IBM has had an expansive reach into China's corporate IT world for over 30 years with its heaviest imprint most notably made in its e-commerce and financial institutions. However, China has been actively urging state-owned and private entities to move away from IBM servers and services, resulting in domestic rivals winning more contracts and cutting out Big Blue.
The Chinese government's move is largely viewed as retaliatory after the U.S. indicted five Chinese officials for stealing trade secrets. China has been reassessing whether its financial and national security is being compromised by what it deems an unacceptable reliance on IBM technology.
The Ministry of Finance has requested a trial program for certain banks that mandates the inclusion of indigenous servers in lieu of IBM's. This is a troubling development in a market that is supposed to be one of IBMs greatest generators of growth. IBM shares closed Thursday at $180.37, down nearly 4% for the year to date.
IBM has had eight consecutive quarters of revenue decline. China is not helping matters with revenue within the country falling a precipitous 20% or greater over the last two quarters.
The Chinese distrust has been going on a while, too. Back in 2013 China Economic Weekly ran an article, He's Watching You that singled out IBM among other U.S. tech firms, as "guardian warriors" and a potential threat to Chinese economic and national security. These warriors have struggled within China ever since.

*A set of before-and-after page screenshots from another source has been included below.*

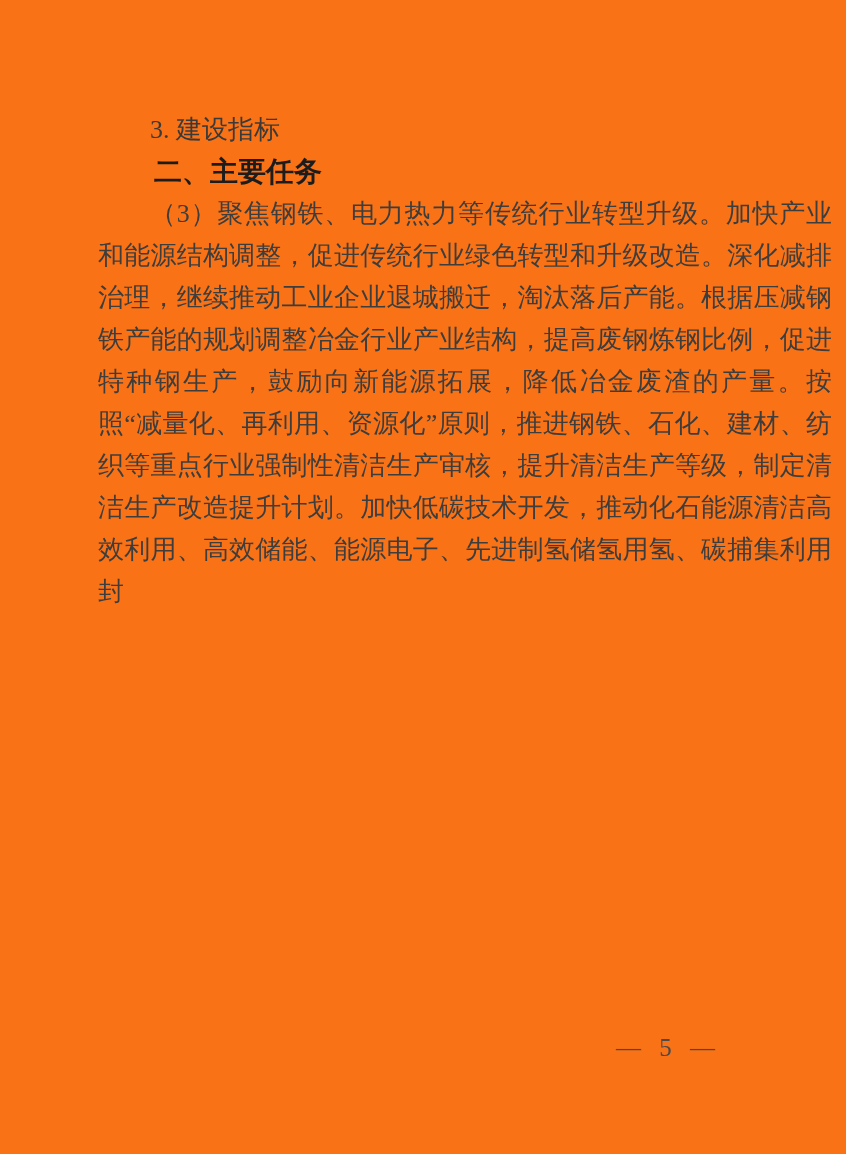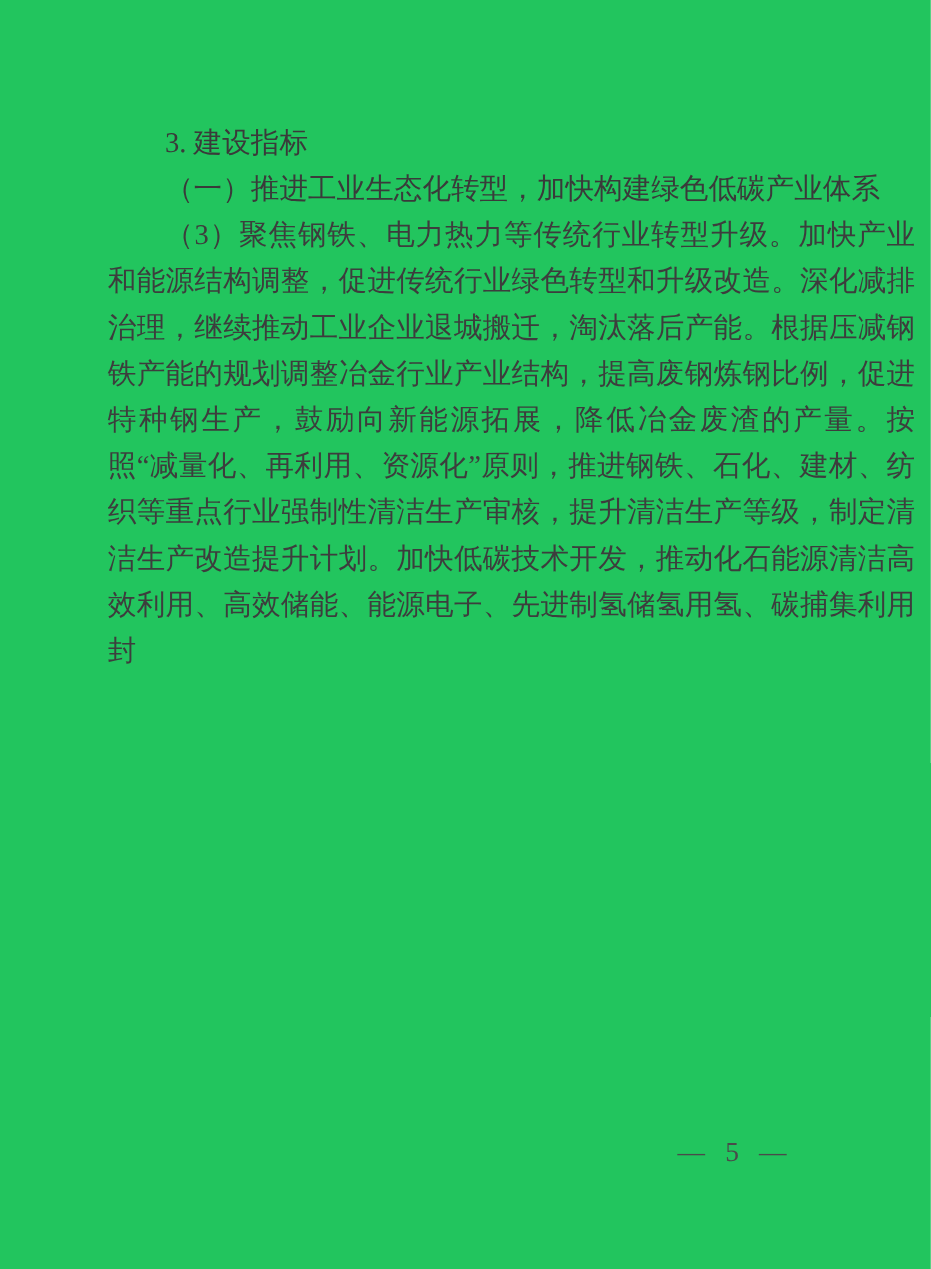"3. 建设指标" .page { background: #22c55e -> #f97316 }
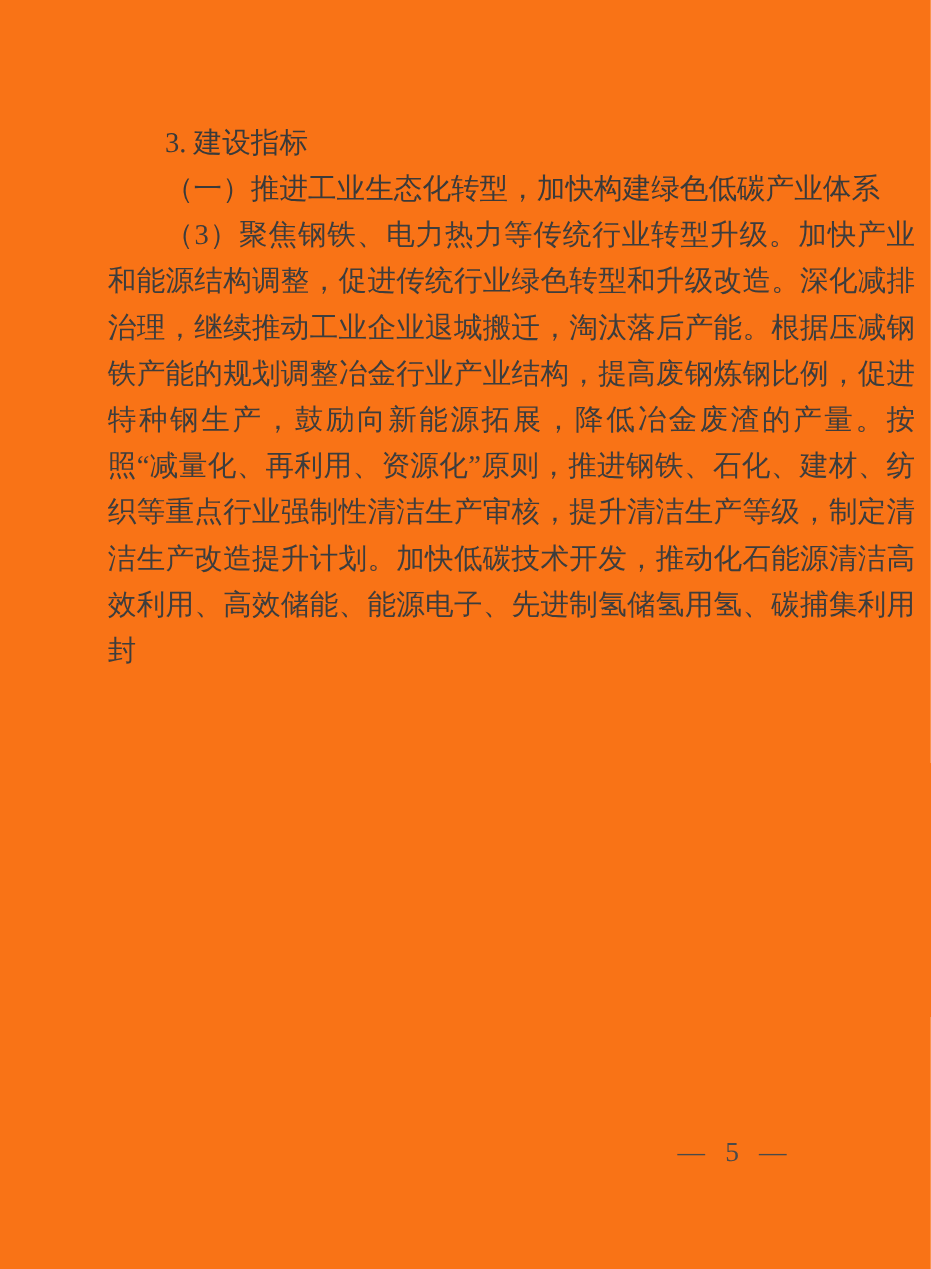"二、主要任务" div.h-bold { html: none -> <div>二、主要任务</div> }
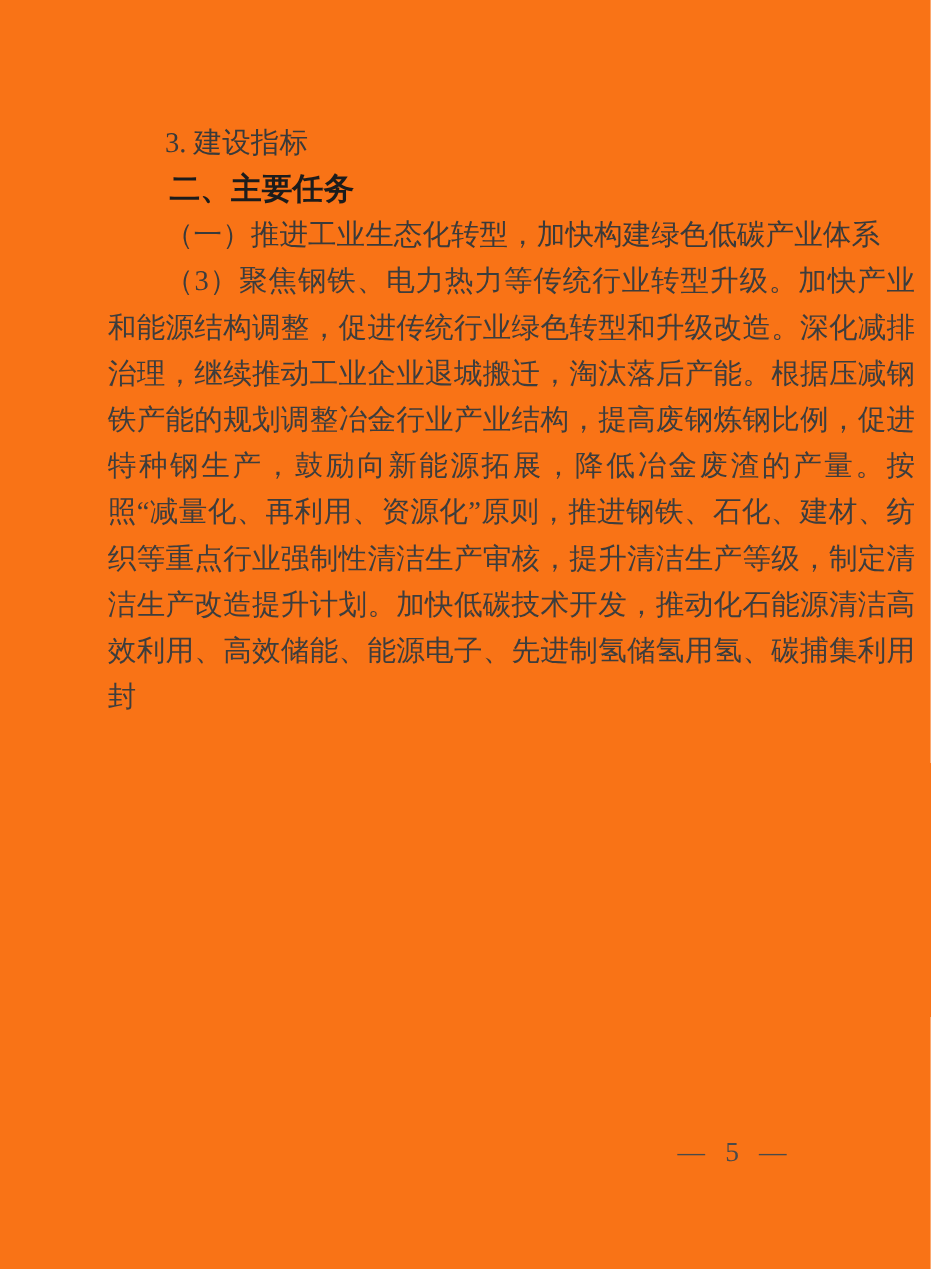"（一）推进工业生态化转型，加快构建绿色低碳产业体系" div.h-kai { html: <div>（一）推进工业生态化转型，加快构建绿色低碳产业体系</div> -> none }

Last year 14% of IBM's $99.8 billion in revenue -- the first time its failed to surpass $100 billion since 2010 -- originated from the Asia-Pacific region, excluding Japan. Nearly 10% of total revenue is derived from its server business. Several analyst estimates have concluded that approximately 4 % of total revenue originates from China, or roughly $4 billion. So while this does not shake the entire foundation of the company by any means, it is not an insignificant sum for a corporation that can't increase revenue to save its life lately.